The line containing "Power Bank MagSafe" and every line after it, through the last one below: output exactly these and nothing else.

[Opening The data section]

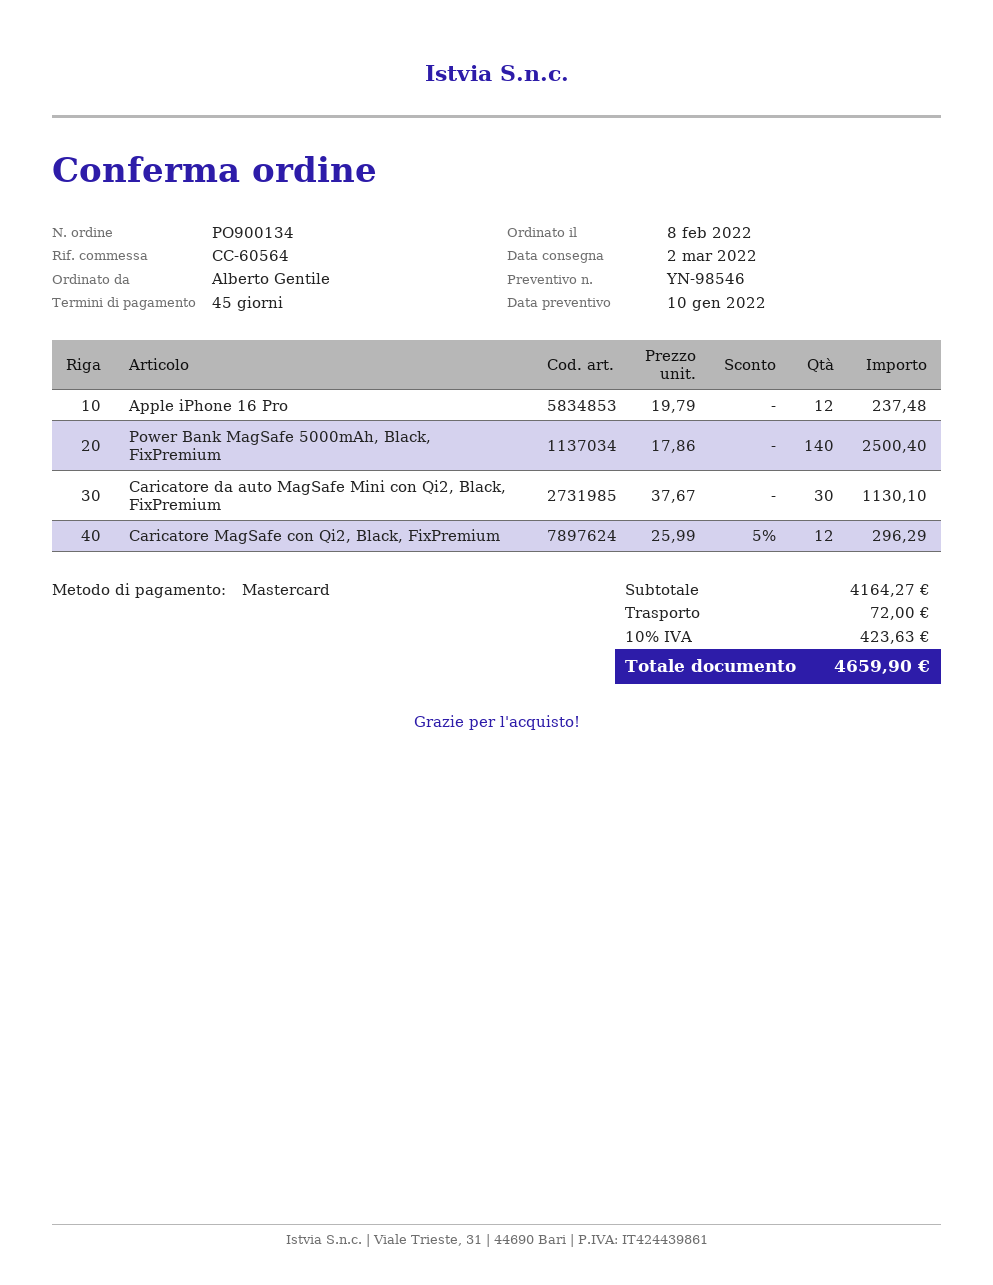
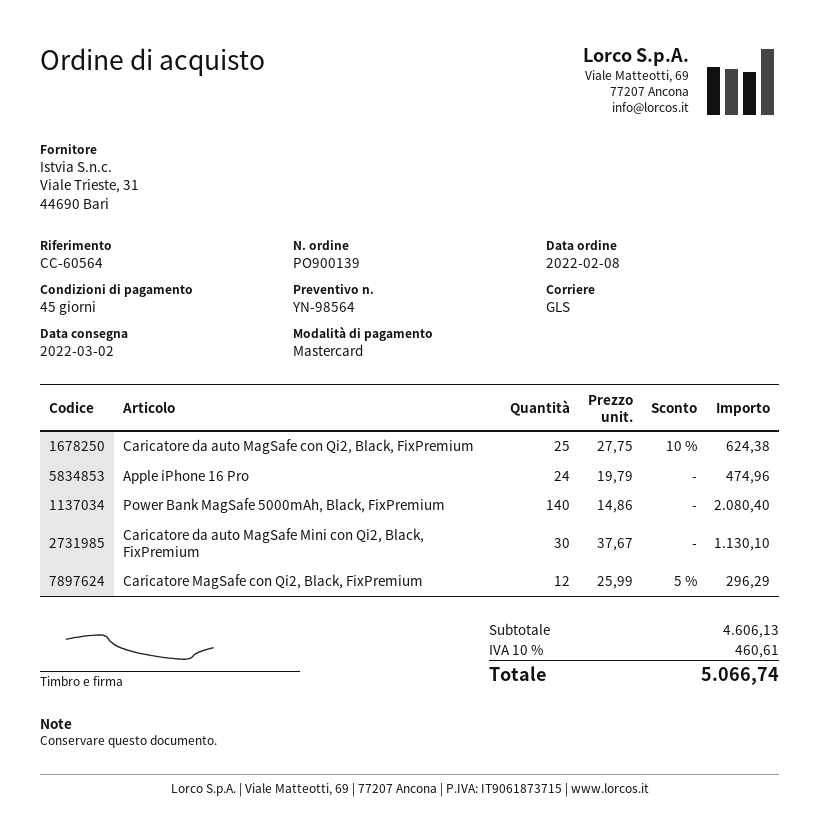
quote number: YN-98546 -> YN-98564
order number: PO900134 -> PO900139
Apple iPhone 16 Pro: 12 x 19.79 = 237.48 -> 24 x 19.79 = 474.96
Power Bank MagSafe 5000mAh, Black, FixPremium: 140 x 17.86 = 2500.40 -> 140 x 14.86 = 2080.40
Caricatore da auto MagSafe con Qi2, Black, FixPremium: none -> 25 x 27.75 - 10% = 624.38
subtotal: 4164.27 -> 4606.13
shipping: 72.00 -> none
tax: 10% = 423.63 -> 10% = 460.61
total: 4659.90 -> 5066.74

[Closing The data section]

_Problem solution:_
Power Bank MagSafe 5000mAh, Black, FixPremium: 140 x 17.86 = 2500.40 -> 140 x 14.86 = 2080.40
Caricatore da auto MagSafe con Qi2, Black, FixPremium: none -> 25 x 27.75 - 10% = 624.38
subtotal: 4164.27 -> 4606.13
shipping: 72.00 -> none
tax: 10% = 423.63 -> 10% = 460.61
total: 4659.90 -> 5066.74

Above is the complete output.